科學研究

                Research

                首頁 >  論文  > 詳情

                Container: Context Aggregation Network

                發表會議及期刊:NeuIPS

                Peng Gao1,2, Jiasen Lu4, Hongsheng Li2, Roozbeh Mottaghi3,4, Aniruddha Kembhavi3,4

                1 Shanghai AI Laboratory     2 CUHK-SenseTime Joint Lab, CUHK

                3 University of Washington     4 PRIOR @ Allen Institute for AI


                Abstract:

                Convolutional neural networks (CNNs) are ubiquitous in computer vision, with a myriad of effective and efficient variations. Recently, Transformers – originally introduced in natural language processing–have been increasingly adopted in computer vision.
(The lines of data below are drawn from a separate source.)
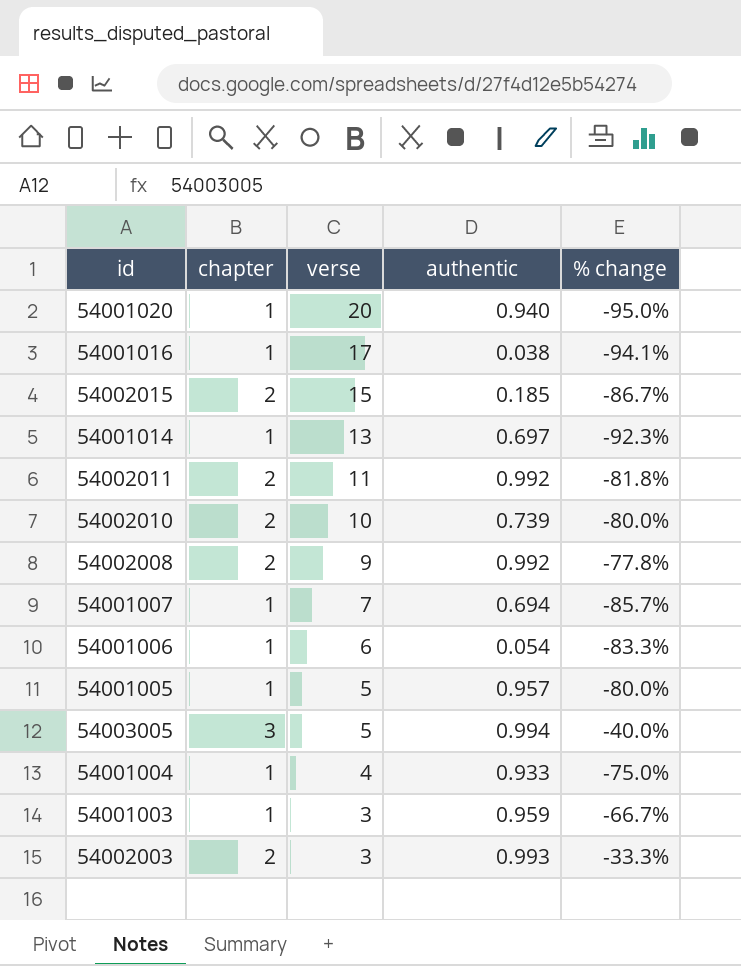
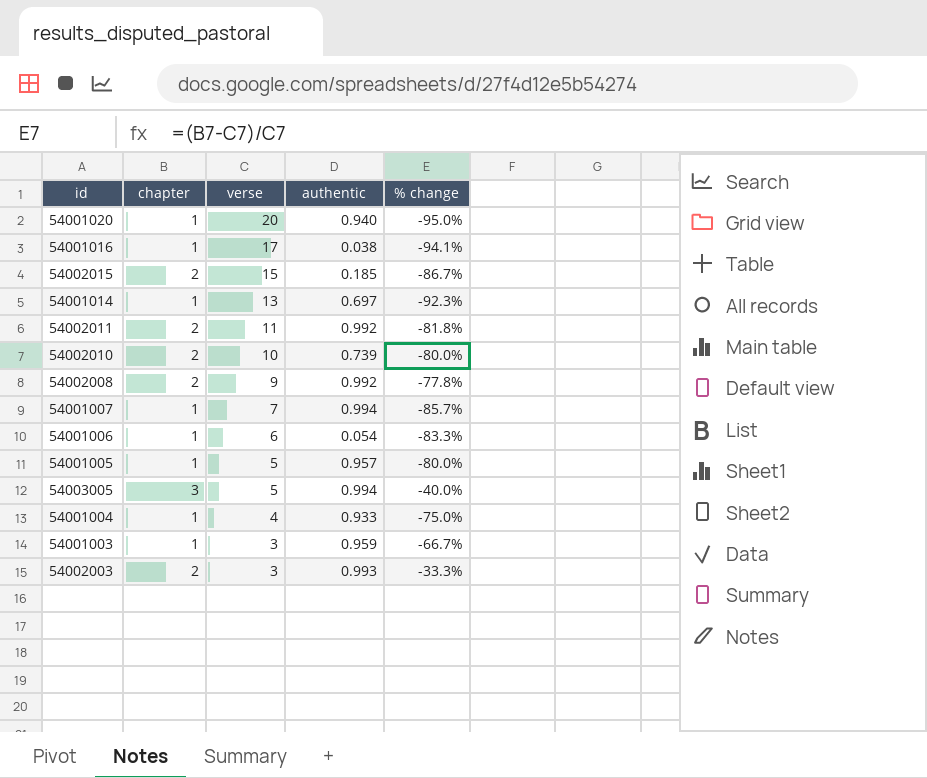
54001007 | authentic: 0.694 -> 0.994

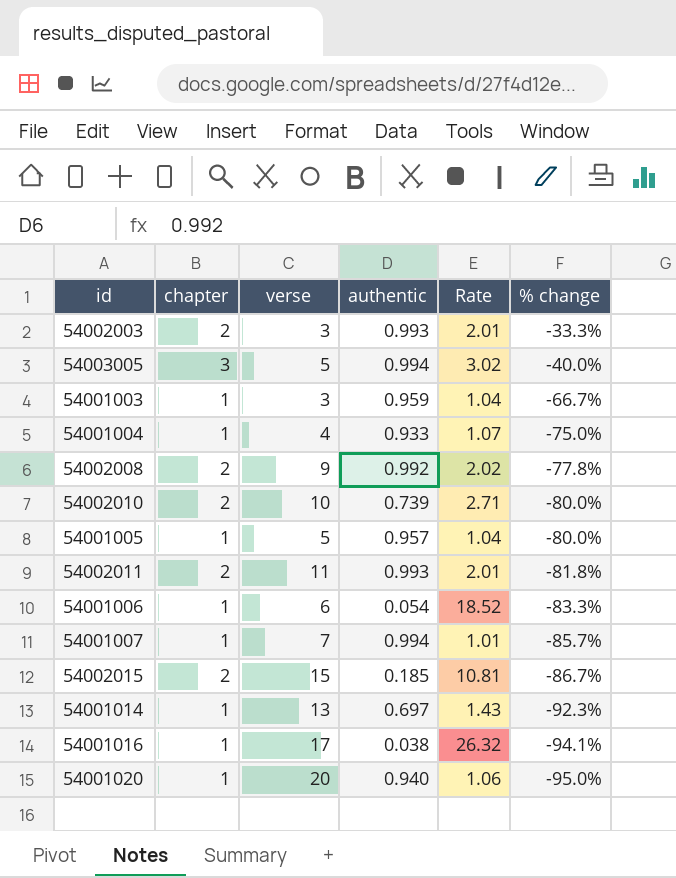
row order: verse descending -> % change descending
column Rate | formula: none -> [chapter] / [authentic]
54002011 | authentic: 0.992 -> 0.993

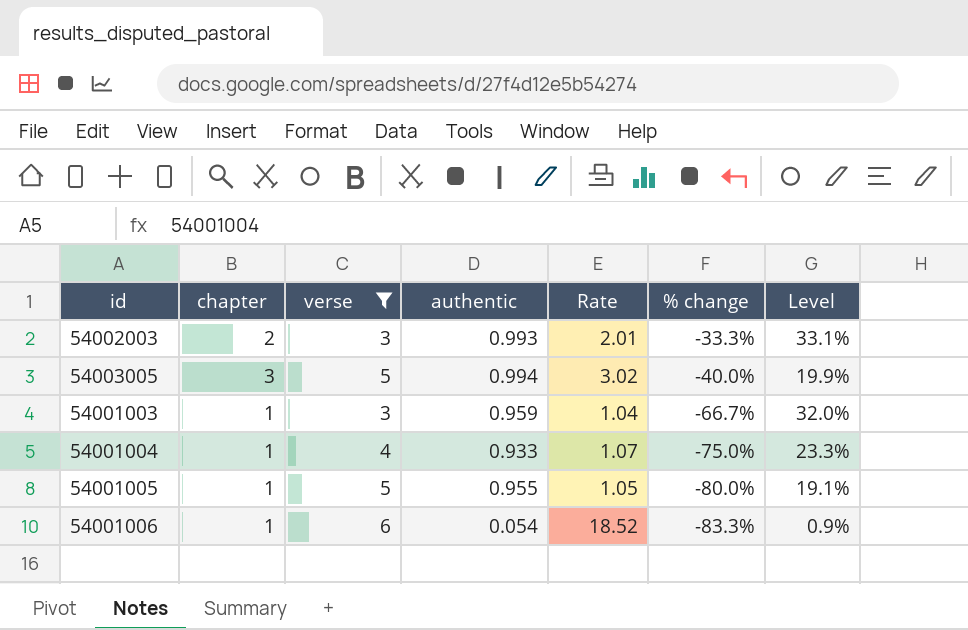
filter: none -> verse <= 6
column Level | formula: none -> [authentic] / [verse]
54001005 | authentic: 0.957 -> 0.955
54001005 | Rate: 1.04 -> 1.05

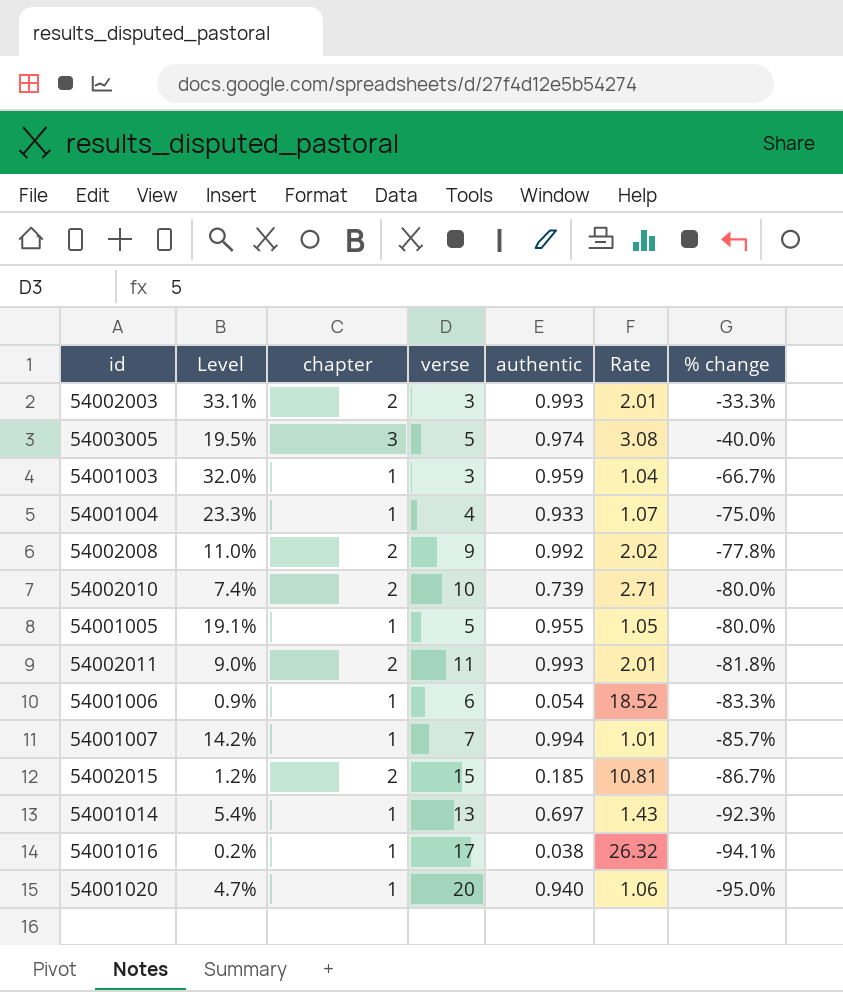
filter: verse <= 6 -> none
column Level | position: 7 -> 2
54003005 | Level: 19.9% -> 19.5%
54003005 | authentic: 0.994 -> 0.974
54003005 | Rate: 3.02 -> 3.08

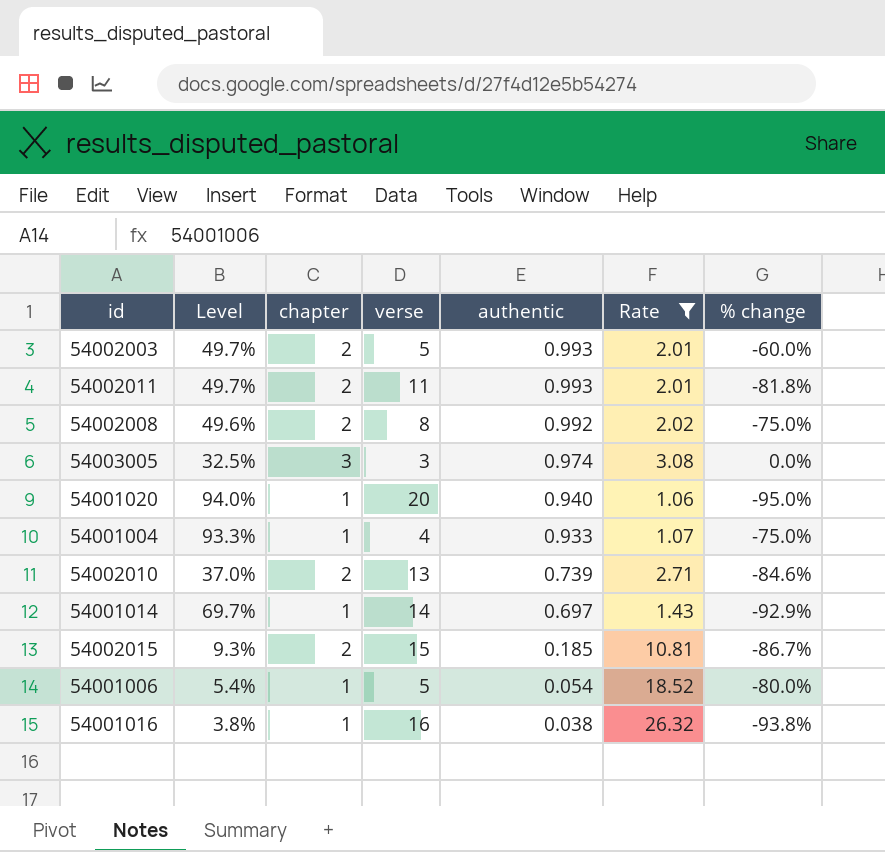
filter: none -> Rate >= 1.06
row order: % change descending -> authentic descending
column Level | formula: [authentic] / [verse] -> [authentic] / [chapter]
54002003 | verse: 3 -> 5
54002003 | % change: -33.3% -> -60.0%
54002008 | verse: 9 -> 8
54002008 | % change: -77.8% -> -75.0%
54003005 | verse: 5 -> 3
54003005 | % change: -40.0% -> 0.0%
54002010 | verse: 10 -> 13
54002010 | % change: -80.0% -> -84.6%
54001014 | verse: 13 -> 14
54001014 | % change: -92.3% -> -92.9%
54001006 | verse: 6 -> 5
54001006 | % change: -83.3% -> -80.0%
54001016 | verse: 17 -> 16
54001016 | % change: -94.1% -> -93.8%

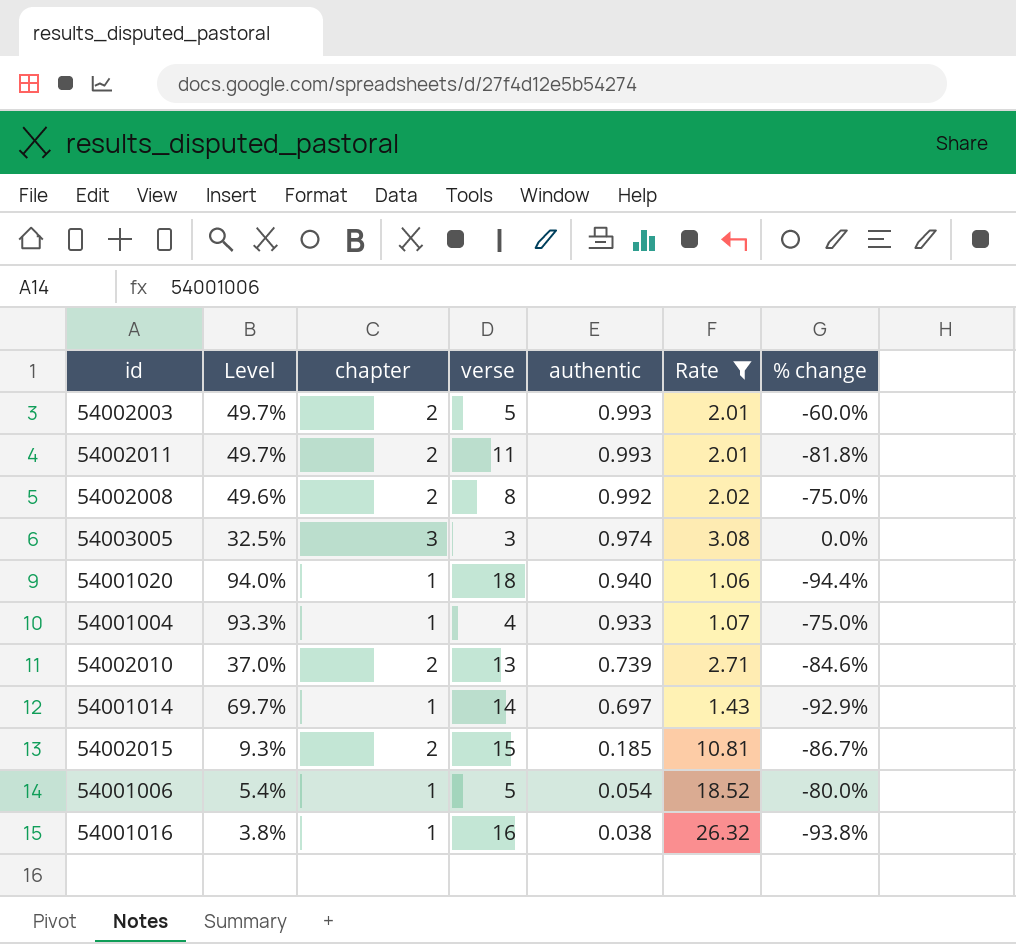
54001020 | verse: 20 -> 18
54001020 | % change: -95.0% -> -94.4%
While early adopters continue to employ CNN backbones, the latest networks are end-to-end CNN-free Transformer solutions. A recent surprising finding shows that a simple MLP based solution without any traditional convolutional or Transformer components can produce effective visual representations. While CNNs, Transformers and MLP-Mixers may be considered as completely disparate architectures, we provide a unified view showing that they are in fact special cases of a more general method to aggregate spatial context in a neural network stack. We present the CONTAINER (CONText AggregatIon NEtwoRk), a general-purpose building block for multi-head context aggregation that can exploit long-range interactions a la Transformers while still exploiting the inductive bias of the local convolution operation leading to faster convergence speeds, often seen in CNNs. Our CONTAINER architecture achieves 82.7 % Top-1 accuracy on ImageNet using 22M parameters, +2.8 improvement compared with DeiT-Small, and can converge to 79.9 % Top-1 accuracy in just 200 epochs. In contrast to Transformer-based methods that do not scale well to downstream tasks that rely on larger input image resolutions, our efficient network, named CONTAINER-LIGHT, can be employed in object detection and instance segmentation networks such as DETR, RetinaNet and Mask-RCNN to obtain an impressive detection mAP of 38.9, 43.8, 45.1 and mask mAP of 41.3, providing large improvements of 6.6, 7.3, 6.9 and 6.6 pts respectively, compared to a ResNet-50 backbone with a comparable compute and parameter size. Our method also achieves promising results on selfsupervised learning compared to DeiT on the DINO framework. Code is released at https://github.com/allenai/container.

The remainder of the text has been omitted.